Areté es la palabra griega que traducimos por virtud. Se usaba para referirse a la excelencia. Ser un virtuoso es hacer algo de la mejor manera posible. La virtud diferencia una acción de una acción buena o bella.
Siempre se han podido hacer las cosas a medias, de cualquier manera o para salir del paso, pero solo el virtuoso es capaz de realizar algo como debe hacerse.
Desarrollar nuestra personalidad al máximo y exprimir nuestras posibilidades nos puede convertir en una persona única. Apostamos por buscar en nuestro interior aquello que nos distingue del resto, aprovecharlo y potenciarlo hasta llevarlo a la excelencia.
Este desafío vital puede acercarnos al extraño caso de convertirnos en imprescindibles. Serlo o, al menos, parecerlo, nos puede colocar en una situación de privilegio a la hora de encontrar o conservar un puesto de trabajo.
Podemos llegar a convertirnos en un espécimen único dentro de la organización.
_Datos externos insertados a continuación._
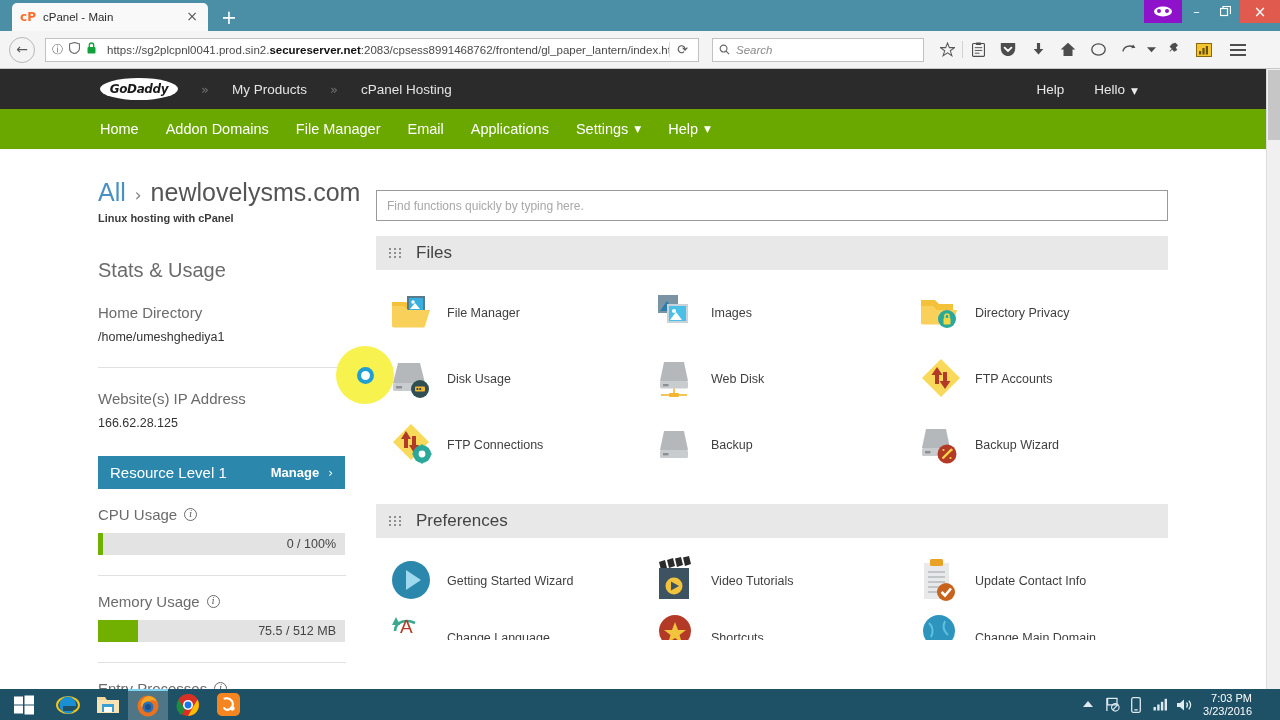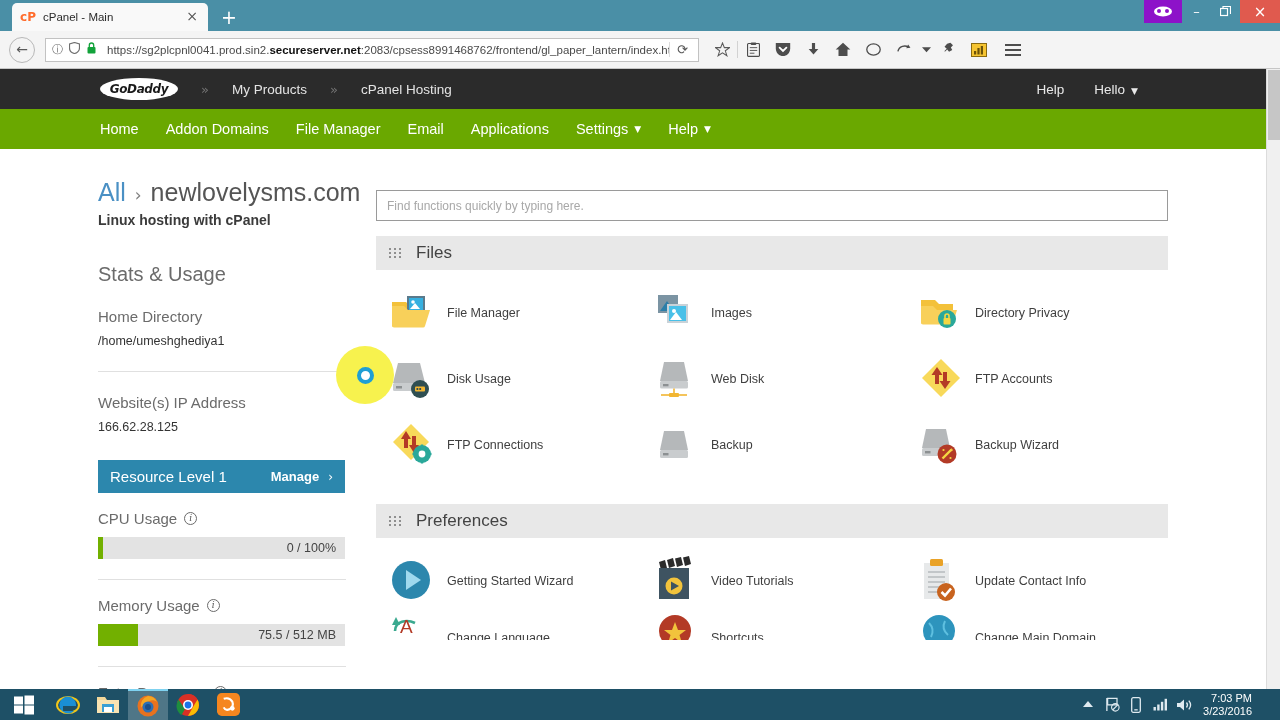"Search" div.searchbar { html: none -> <div> <svg> <circle></circle> <line></line> </svg> <span>Search</span> </div> }
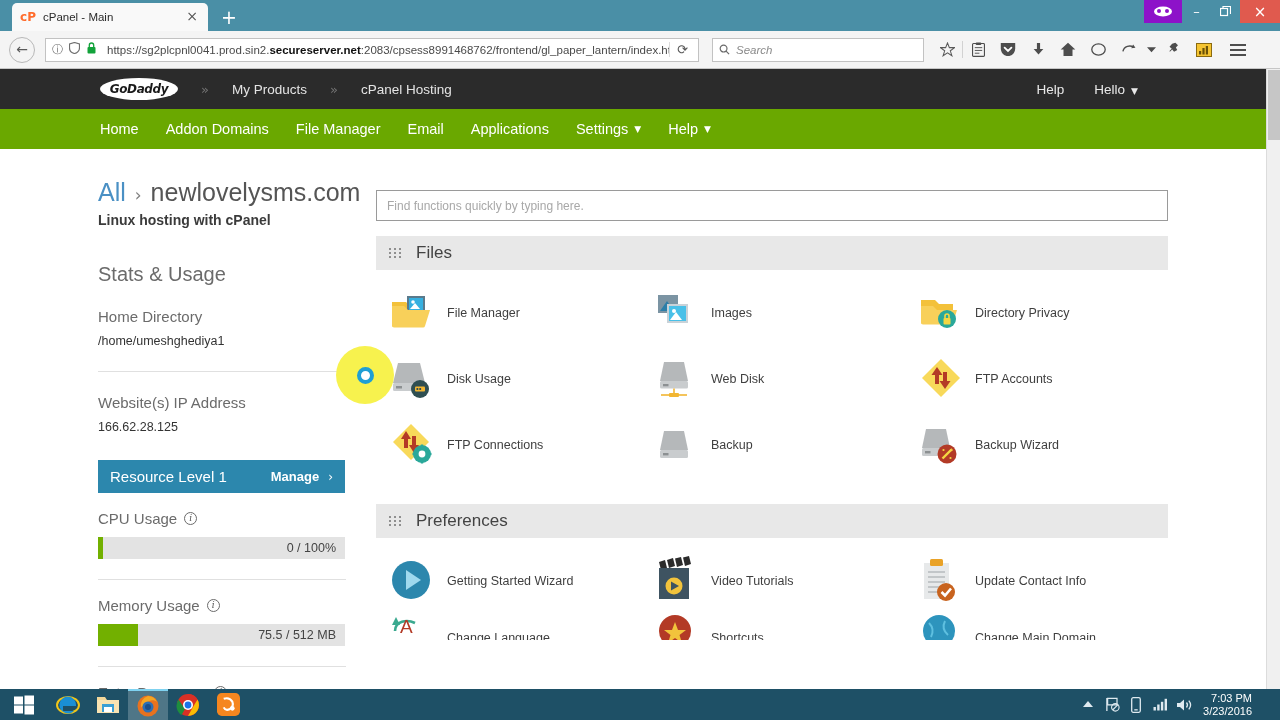"Linux hosting with cPanel" .crumb-sub { font-size: 14px -> 11px }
Llegar a producir algo que nadie jamás podrá imitar. Si nos vamos o prescinden de nuestros servicios ponemos en un aprieto a los responsables de recursos humanos. Sustituir la peculiaridad siempre fue un problema en un grupo de trabajo.
Una organización puede verse en la necesidad de tener a una persona contratada por su virtud y personalidad. El valor está en la característica diferencial del individuo. En ocasiones está en nuestras manos crear un vínculo insustituible, aunque pensemos que solo somos una pieza accesoria del sistema.
Creemos en el crecimiento constante, en la construcción paulatina de la personalidad, en los valores y las virtudes como características diferenciales, en el aprendizaje de técnicas únicas, todo para ocupar un puesto único en una organización.
Se puede llegar a crear un vínculo necesario entre personas y empresas.